Aber mit diesem zuletzt erwähnten Erlebnis kam auch eine bedrohliche Seite dieser Ebene. Ich dachte es gibt Menschen, die mich irgendwie vereinnahmen können. Dass ich sozusagen, wenn diese Menschen es schaffen, mich zu vereinnahmen, ich denjenigen gehöre. Ich hatte Angst, dass das passiert und bekam von anderen Menschen Zeichen, wie einmal oder zweimal Blinzeln, um der Bedrohung zu entkommen. Die Zeichen bekam ich auch, um in diese höhere Ebene zu kommen, in der ich dann sicher wäre. Somit haben sich Fronten aufgetan. Die eine Front wollte mir helfen und ich musste Dinge tun, die sie mir mittels Zeichen sagten, um die höhere Ebene zu erreichen. Aber ich scheiterte immer kurz vor dem „Ziel“. Hier griff meiner Meinung nach die, bei mir, große Macht der Enttäuschung ein. Die andere Front wollte mich vereinnahmen und ich wehrte mich mit Hilfe der Gegenfront und schaffte es gerade noch so. Wenn das passierte, spielte die Angst eine bedeutende Rolle. Diese zwei Überzeugungen bestimmen seither mein ganzes Leben. Merkwürdigerweise verändern sich die Fronten ständig, d.h. die Personen die vorher eine Bedrohung darstellten, können auf einmal zu den guten gehören und umgekehrt. Ich sehe überall, in einem unglaublichen Ausmaß, die verschiedenen Zeichen, die mir „helfen“ sollen.
Am Anfang als ich die Stimmen zu hören begann, waren die Stimmen sehr intensiv. Die Stimmen befahlen mir oder beleidigten mich. Derzeit höre ich einzelne Wörter, die meistens Beleidigungen sind. Ich fühle auch, dass andere Menschen in meinen Körper gelangen können, denn ich kann dann denjenigen richtig in mir fühlen. Dadurch, dass ich mich nach den Zeichen richtete, verlernte
ich sukzessive die für mich übliche und sichere Art auf eine Situation zu reagieren. Also sprichwörtlich den Wald vor lauter Bäumen nicht zu sehen. Vom Jahr 2001 bis jetzt (2015) kämpfe ich den gleichen Kampf. Entweder muss ich mich gegenüber anderen Menschen verteidigen, oder ich glaube, ich muss nur noch dieses oder jenes machen, damit ich endlich Ruhe habe. Das Tückische an diesem „Kampf“ ist, dass ich irgendwie nie richtig daraus lerne. Das heißt, ich versuche immer wieder dasselbe und scheitere immer wieder. Oder ich fühle mich bedroht und kämpfe dagegen an. Ich habe sehr viele Dinge getan, um es zu schaffen, die mich unter anderem zweimal in die Psychiatrie gebracht hatten.

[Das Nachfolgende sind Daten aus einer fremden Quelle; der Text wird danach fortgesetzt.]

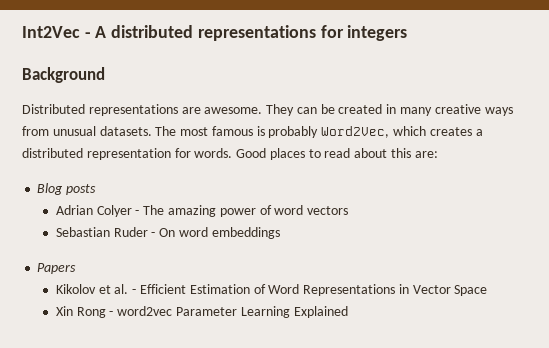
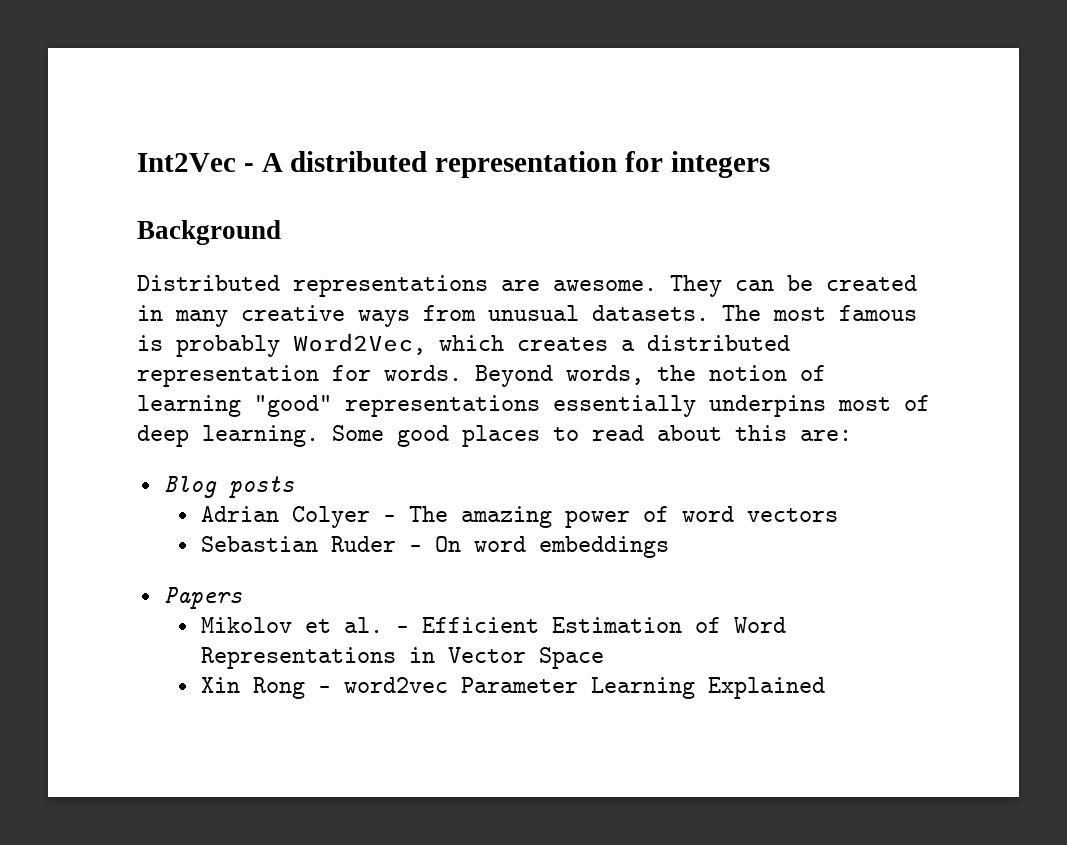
[197,25,316,41] representations -> [435,151,618,178] representation
[236,148,267,158] Good -> [475,365,826,387] [137,395,930,417] [137,425,449,447] Beyond words, the notion of learning "good" representations essentially underpins most of deep learning. Some good
[55,284,96,294] Kikolov -> [200,617,292,633] Mikolov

Mittlerweile nehme ich seit über zehn Jahren keine Drogen mehr und nehme gewissenhaft meine Medikamente. Ich glaube so sehr daran, dass diese andere Welt existiert, dass eigentlich nichts mich so wirklich vom Gegenteil überzeugen kann. Nur ist mittlerweile, vielleicht weil ich schon lange diese Welt als solche erlebe, der Wunsch, diese Ebene zu erreichen, nicht mehr so stark. Mit den Psychopharmaka sind die Eindrücke minimiert, die mich sonst wahrscheinlich zu Grunde richten würden. Die „Lösung“ oder der richtige Weg, aus meiner Sicht, ist zufrieden zu sein und keine höhere Ebene anstreben und gegenüber den erwähnten Bedrohungen gelassener zu sein. Aber eben leichter gesagt als getan.